=== Begin Enclosure ===
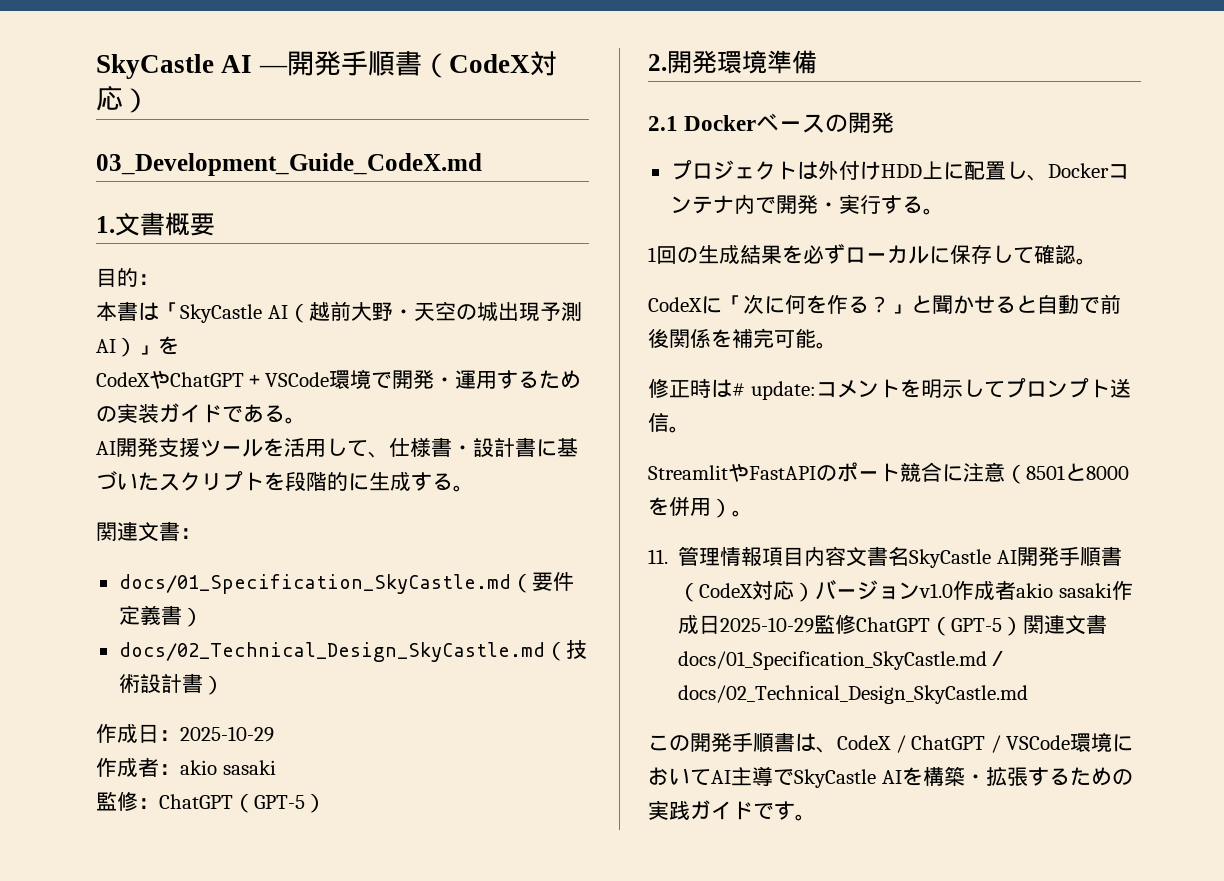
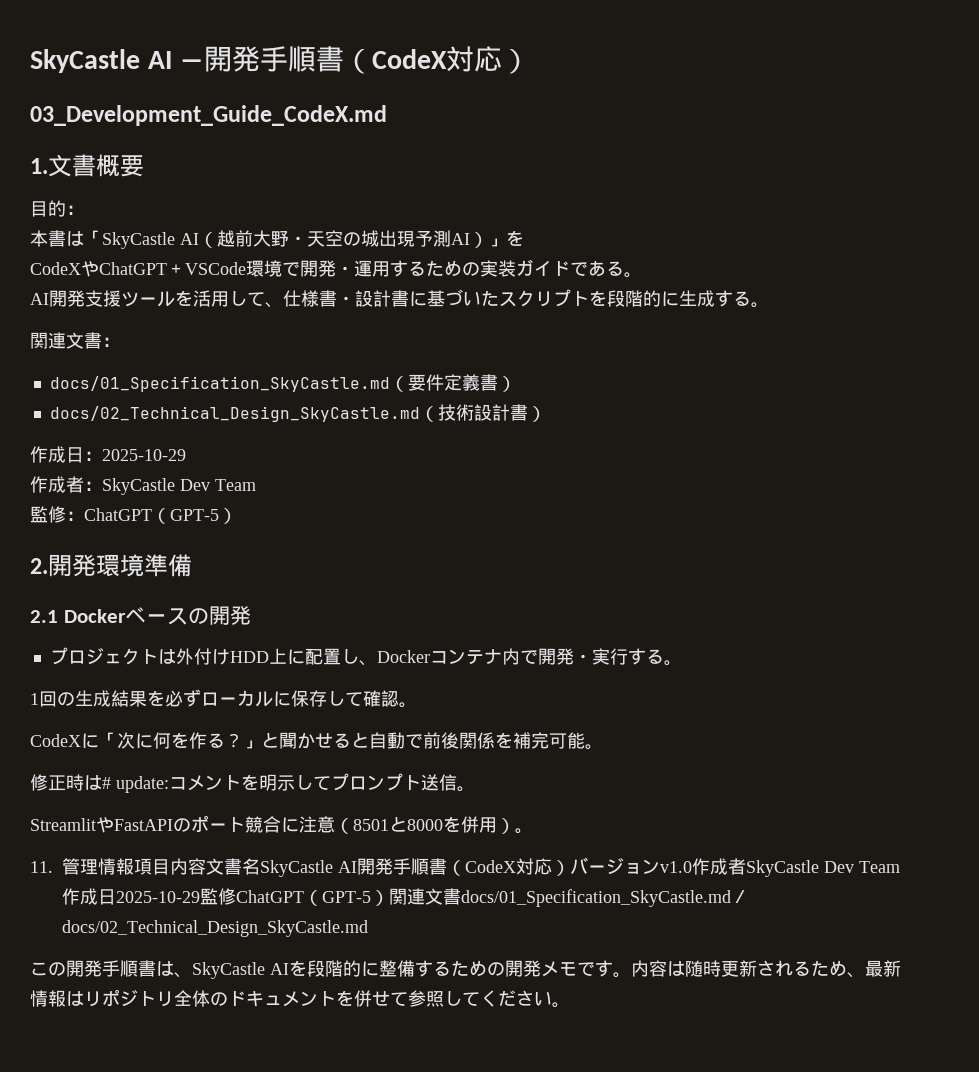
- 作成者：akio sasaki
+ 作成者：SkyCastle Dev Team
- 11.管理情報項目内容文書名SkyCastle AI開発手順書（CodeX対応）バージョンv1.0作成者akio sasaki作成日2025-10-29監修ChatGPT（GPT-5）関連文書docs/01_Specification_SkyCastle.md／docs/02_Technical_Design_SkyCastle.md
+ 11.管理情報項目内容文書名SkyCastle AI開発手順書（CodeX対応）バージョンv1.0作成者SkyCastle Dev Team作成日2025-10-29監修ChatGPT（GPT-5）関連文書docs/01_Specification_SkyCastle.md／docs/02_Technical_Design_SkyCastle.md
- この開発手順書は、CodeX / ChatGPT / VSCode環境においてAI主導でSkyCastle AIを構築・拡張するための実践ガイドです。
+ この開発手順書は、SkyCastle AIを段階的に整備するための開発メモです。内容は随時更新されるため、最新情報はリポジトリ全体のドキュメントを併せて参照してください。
=== End Enclosure ===
### Exercise prompt
Nothing but a number is asked for: how many lines of the records contain the word "docs"?

### Expected output
2